* _Problem details_: Among the entries below, one line contains "via 127.0.0.1:8080 or" and another contains "- $EMAIL needs". Transcribe those two lines and every line between them, exactly.

* _Extracted material_:
※

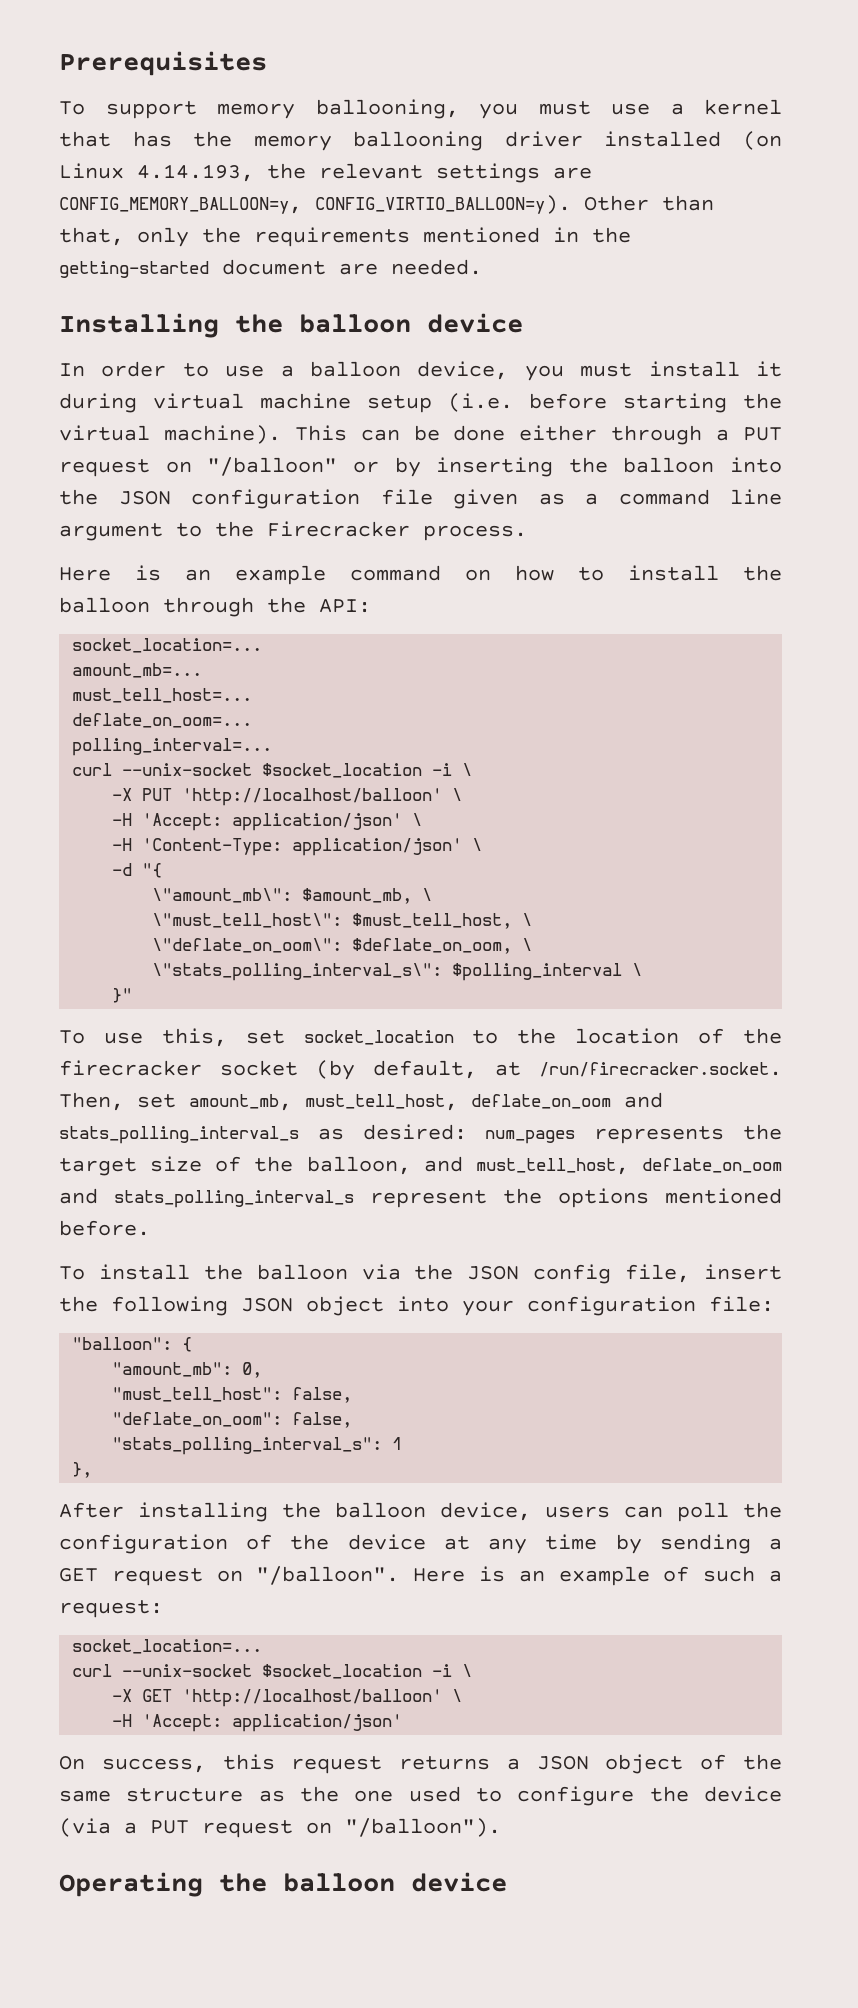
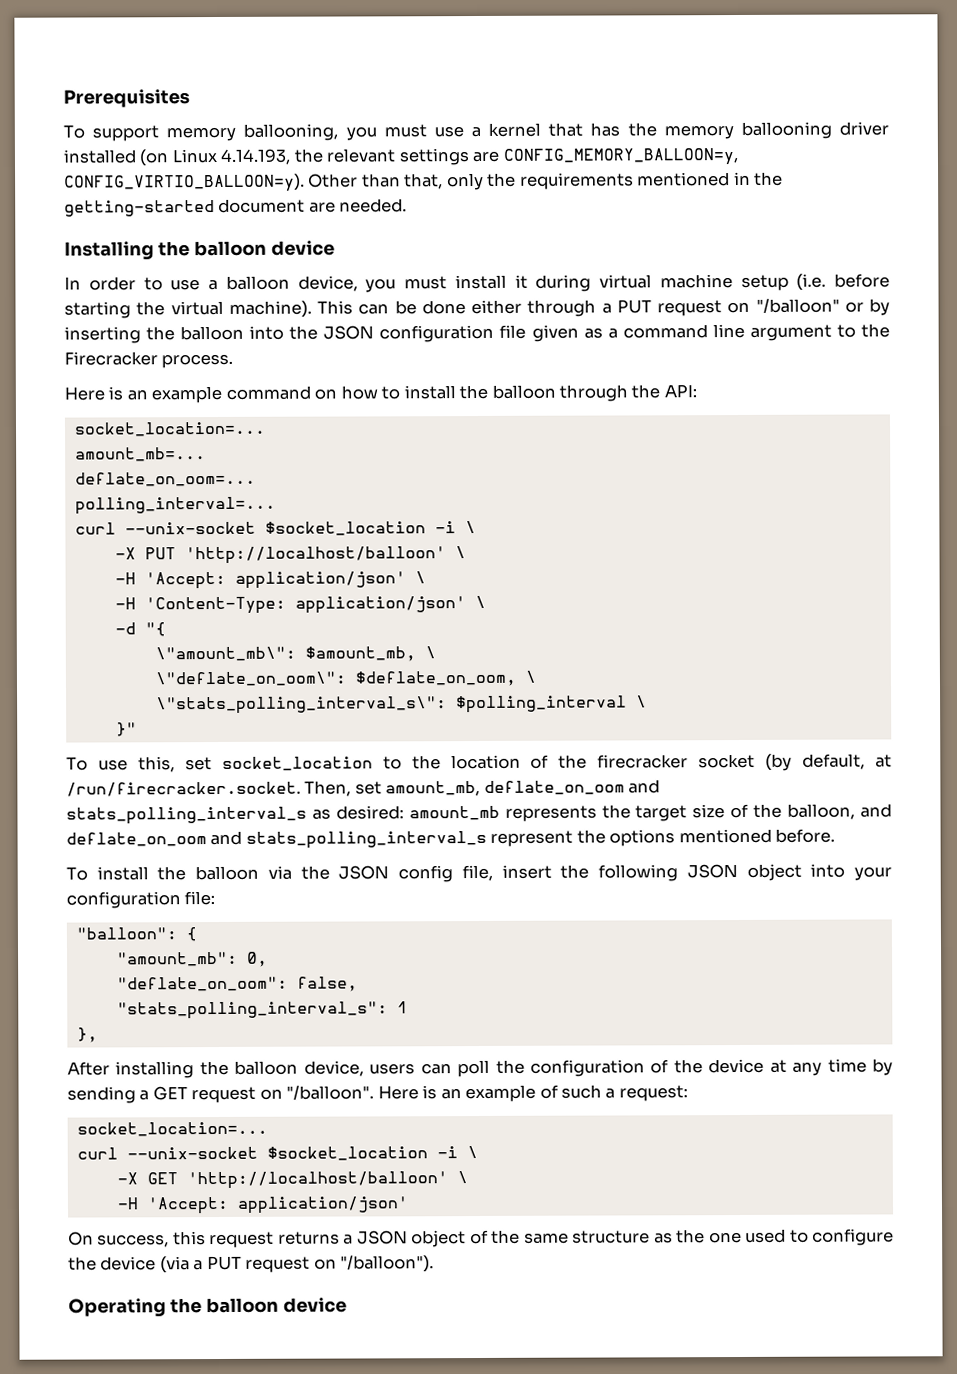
- must_tell_host=...
- \"must_tell_host\": $must_tell_host, \
- To use this, set socket_location to the location of the firecracker socket (by default, at /run/firecracker.socket. Then, set amount_mb, must_tell_host, deflate_on_oom and stats_polling_interval_s as desired: num_pages represents the target size of the balloon, and must_tell_host, deflate_on_oom and stats_polling_interval_s represent the options mentioned before.
+ To use this, set socket_location to the location of the firecracker socket (by default, at /run/firecracker.socket. Then, set amount_mb, deflate_on_oom and stats_polling_interval_s as desired: amount_mb represents the target size of the balloon, and deflate_on_oom and stats_polling_interval_s represent the options mentioned before.
- "must_tell_host": false,

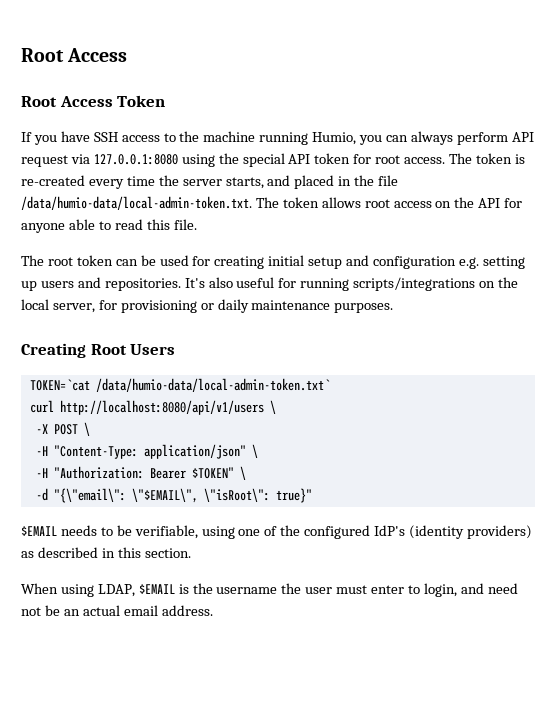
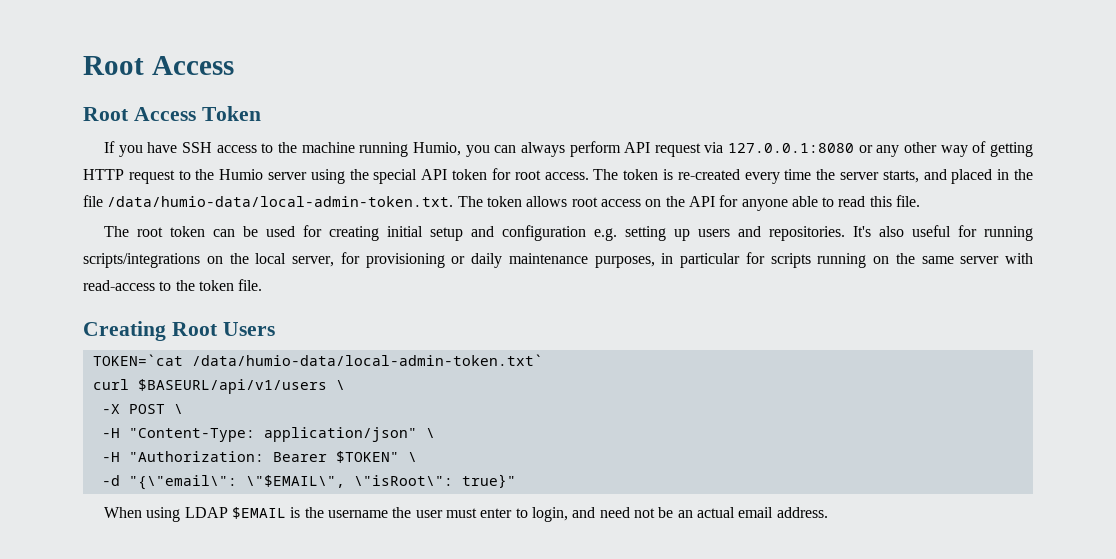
- If you have SSH access to the machine running Humio, you can always perform API request via 127.0.0.1:8080 using the special API token for root access.
+ If you have SSH access to the machine running Humio, you can always perform API request via 127.0.0.1:8080 or any other way of getting HTTP request to the Humio server using the special API token for root access.
- It's also useful for running scripts/integrations on the local server, for provisioning or daily maintenance purposes.
+ It's also useful for running scripts/integrations on the local server, for provisioning or daily maintenance purposes, in particular for scripts running on the same server with read-access to the token file.
- curl http://localhost:8080/api/v1/users \
+ curl $BASEURL/api/v1/users \
- $EMAIL needs to be verifiable, using one of the configured IdP's (identity providers) as described in this section.
- When using LDAP, $EMAIL is the username the user must enter to login, and need not be an actual email address.
+ When using LDAP $EMAIL is the username the user must enter to login, and need not be an actual email address.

※

* _Output below_:
+ If you have SSH access to the machine running Humio, you can always perform API request via 127.0.0.1:8080 or any other way of getting HTTP request to the Humio server using the special API token for root access.
- It's also useful for running scripts/integrations on the local server, for provisioning or daily maintenance purposes.
+ It's also useful for running scripts/integrations on the local server, for provisioning or daily maintenance purposes, in particular for scripts running on the same server with read-access to the token file.
- curl http://localhost:8080/api/v1/users \
+ curl $BASEURL/api/v1/users \
- $EMAIL needs to be verifiable, using one of the configured IdP's (identity providers) as described in this section.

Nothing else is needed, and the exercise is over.